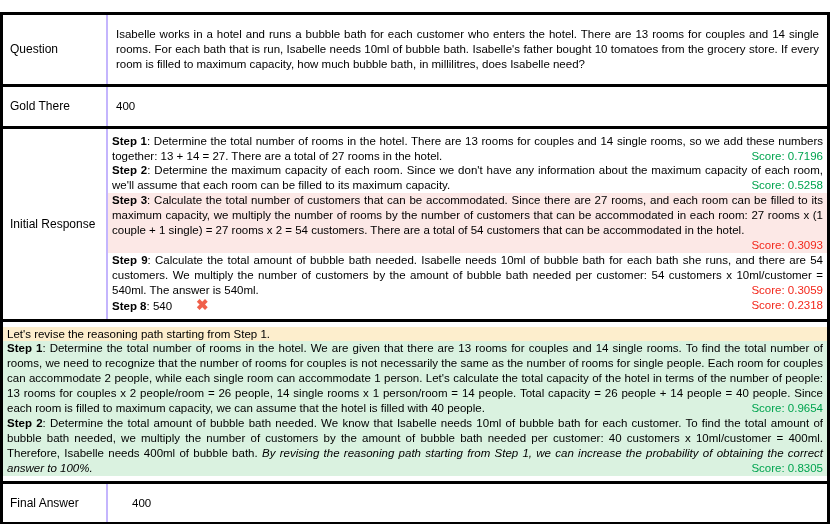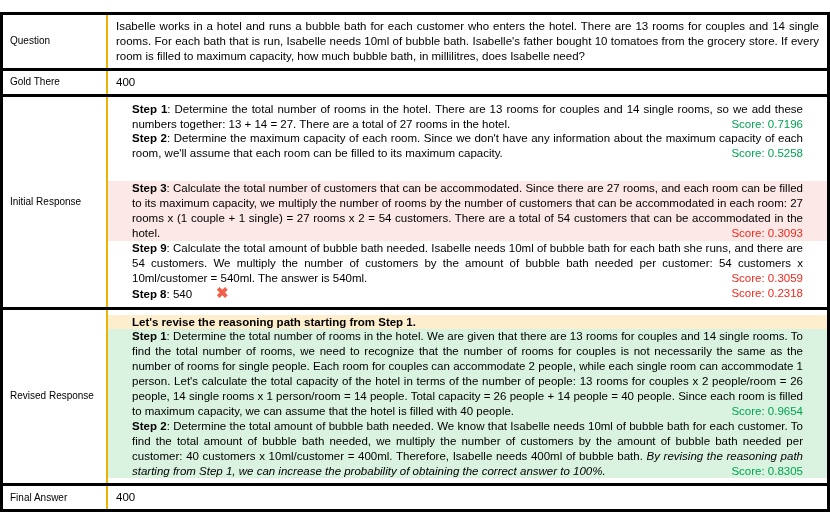--- a/index.html
+++ b/index.html
@@ -15,7 +15,7 @@
   .label-cell{flex:0 0 92px;width:92px;border-right:2px solid #eab308;display:flex;align-items:center;
     padding:2px 4px 2px 7px;font-size:10px;line-height:16px;}
   .content-cell{flex:1;min-width:0;font-size:11.5px;line-height:14.9px;text-align:justify;}
-  .content-cell.plain{padding:4px 8px;}
+  .content-cell.plain{padding:12px 8px;}
   .content-cell.steps{padding:5px 0;}
   .step, .intro-line{padding:0 24px;}
   .step::after{content:"";display:table;clear:both;}

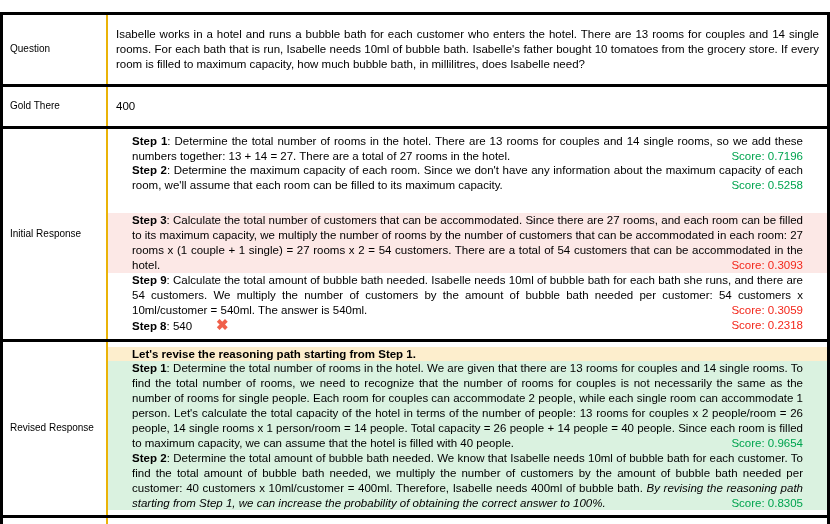--- a/index.html
+++ b/index.html
@@ -12,8 +12,8 @@
   .figure-table{margin-top:12px;border:3px solid #000;box-sizing:border-box;width:830px;}
   .row{display:flex;border-bottom:3px solid #000;}
   .row:last-child{border-bottom:none;}
-  .label-cell{flex:0 0 92px;width:92px;border-right:2px solid #eab308;display:flex;align-items:center;
-    padding:2px 4px 2px 7px;font-size:10px;line-height:16px;}
+  .label-cell{flex:0 0 92px;width:92px;border-right:2px solid #c4b5fd;display:flex;align-items:center;
+    padding:2px 4px 2px 7px;font-size:12px;line-height:16px;}
   .content-cell{flex:1;min-width:0;font-size:11.5px;line-height:14.9px;text-align:justify;}
   .content-cell.plain{padding:12px 8px;}
   .content-cell.steps{padding:5px 0;}

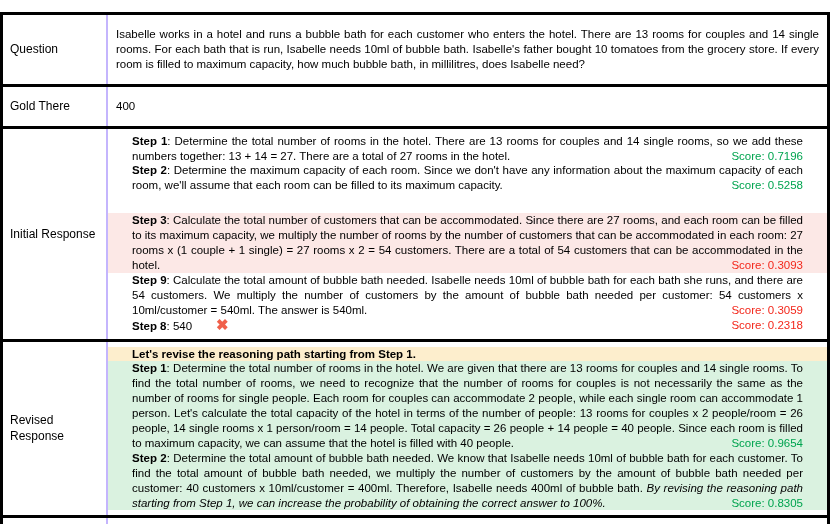--- a/index.html
+++ b/index.html
@@ -17,7 +17,7 @@
   .content-cell{flex:1;min-width:0;font-size:11.5px;line-height:14.9px;text-align:justify;}
   .content-cell.plain{padding:12px 8px;}
   .content-cell.steps{padding:5px 0;}
-  .step, .intro-line{padding:0 24px;}
+  .step, .intro-line{padding:0 4px;}
   .step::after{content:"";display:table;clear:both;}
   .hl-pink{background:var(--hl-pink);margin-top:20px;}
   .hl-orange{background:var(--hl-orange);font-weight:bold;}

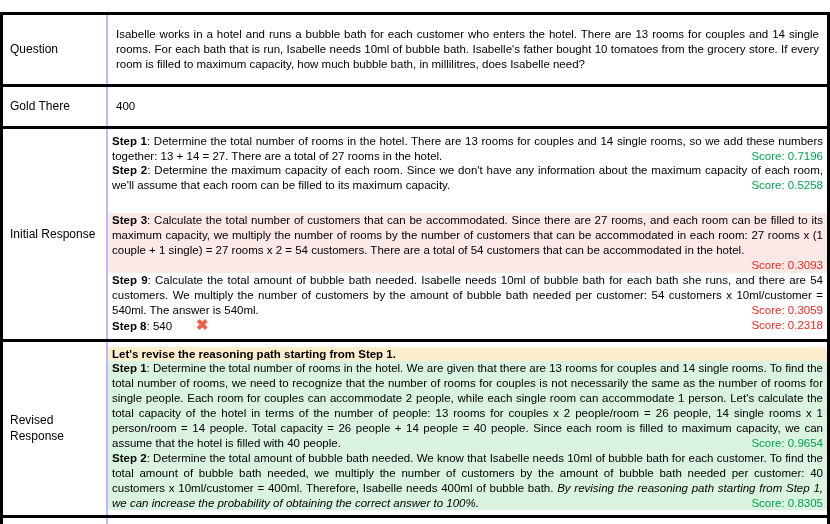--- a/index.html
+++ b/index.html
@@ -19,7 +19,7 @@
   .content-cell.steps{padding:5px 0;}
   .step, .intro-line{padding:0 4px;}
   .step::after{content:"";display:table;clear:both;}
-  .hl-pink{background:var(--hl-pink);margin-top:20px;}
+  .hl-pink{background:var(--hl-pink);}
   .hl-orange{background:var(--hl-orange);font-weight:bold;}
   .hl-green{background:var(--hl-green);}
   .step-label{font-weight:bold;}

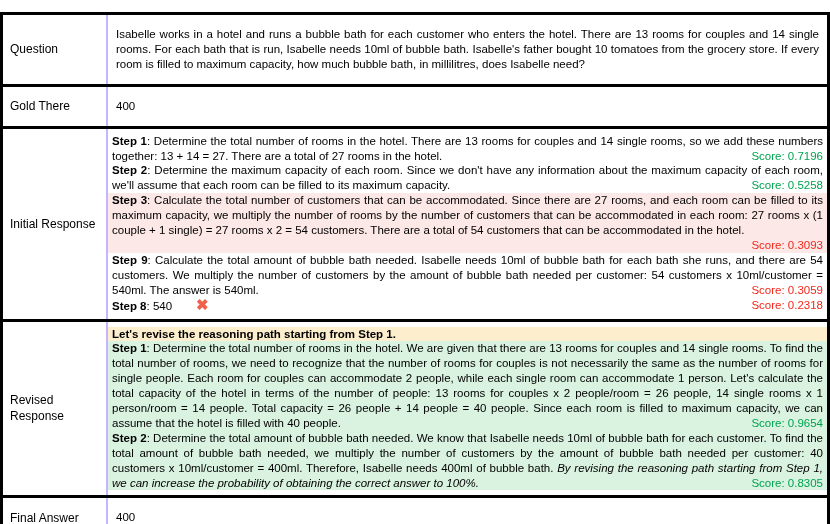--- a/index.html
+++ b/index.html
@@ -20,7 +20,7 @@
   .step, .intro-line{padding:0 4px;}
   .step::after{content:"";display:table;clear:both;}
   .hl-pink{background:var(--hl-pink);}
-  .hl-orange{background:var(--hl-orange);font-weight:bold;}
+  .hl-orange{background:var(--hl-orange);}
   .hl-green{background:var(--hl-green);}
   .step-label{font-weight:bold;}
   .score{float:right;font-weight:normal;margin-left:12px;white-space:nowrap;}

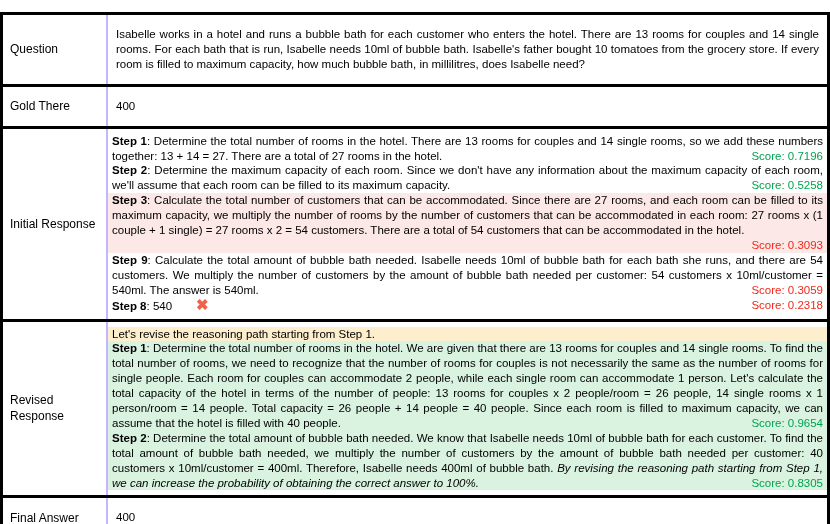--- a/index.html
+++ b/index.html
@@ -73,7 +73,6 @@
   </div>
 
   <div class="row">
-    <div class="label-cell">Revised Response</div>
     <div class="content-cell steps">
       <div class="intro-line hl-orange">Let's revise the reasoning path starting from Step 1.</div>
       <div class="step hl-green">

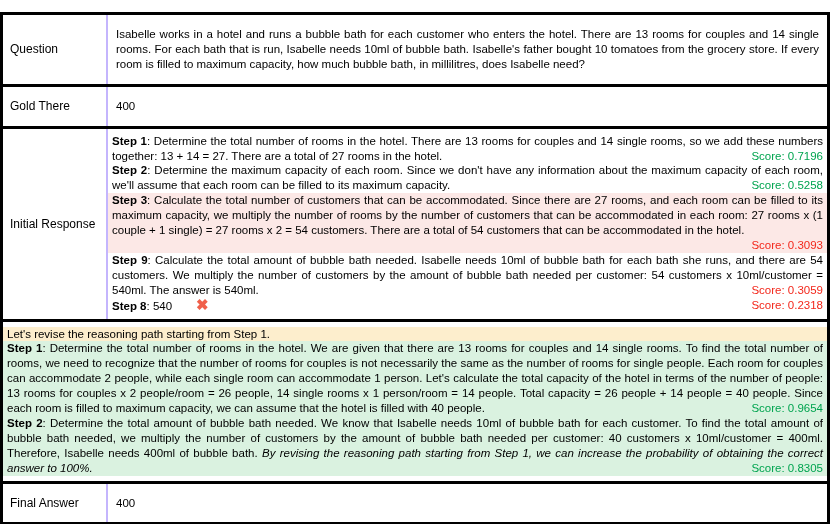--- a/index.html
+++ b/index.html
@@ -11,7 +11,7 @@
     font-family:"Liberation Sans",sans-serif;color:#000;}
   .figure-table{margin-top:12px;border:3px solid #000;box-sizing:border-box;width:830px;}
   .row{display:flex;border-bottom:3px solid #000;}
-  .row:last-child{border-bottom:none;}
+  .row:last-child{border-bottom:none;gap:16px;}
   .label-cell{flex:0 0 92px;width:92px;border-right:2px solid #c4b5fd;display:flex;align-items:center;
     padding:2px 4px 2px 7px;font-size:12px;line-height:16px;}
   .content-cell{flex:1;min-width:0;font-size:11.5px;line-height:14.9px;text-align:justify;}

### Your goal
Of the records above, print only the lines from the one containing "-19,7 +19,7 @@" through the one containing "-73,7 +73,6 @@", inclusive and unaltered, leaving out pictures.

### Written response
@@ -19,7 +19,7 @@
   .content-cell.steps{padding:5px 0;}
   .step, .intro-line{padding:0 4px;}
   .step::after{content:"";display:table;clear:both;}
-  .hl-pink{background:var(--hl-pink);margin-top:20px;}
+  .hl-pink{background:var(--hl-pink);}
   .hl-orange{background:var(--hl-orange);font-weight:bold;}
   .hl-green{background:var(--hl-green);}
   .step-label{font-weight:bold;}

--- a/index.html
+++ b/index.html
@@ -20,7 +20,7 @@
   .step, .intro-line{padding:0 4px;}
   .step::after{content:"";display:table;clear:both;}
   .hl-pink{background:var(--hl-pink);}
-  .hl-orange{background:var(--hl-orange);font-weight:bold;}
+  .hl-orange{background:var(--hl-orange);}
   .hl-green{background:var(--hl-green);}
   .step-label{font-weight:bold;}
   .score{float:right;font-weight:normal;margin-left:12px;white-space:nowrap;}

--- a/index.html
+++ b/index.html
@@ -73,7 +73,6 @@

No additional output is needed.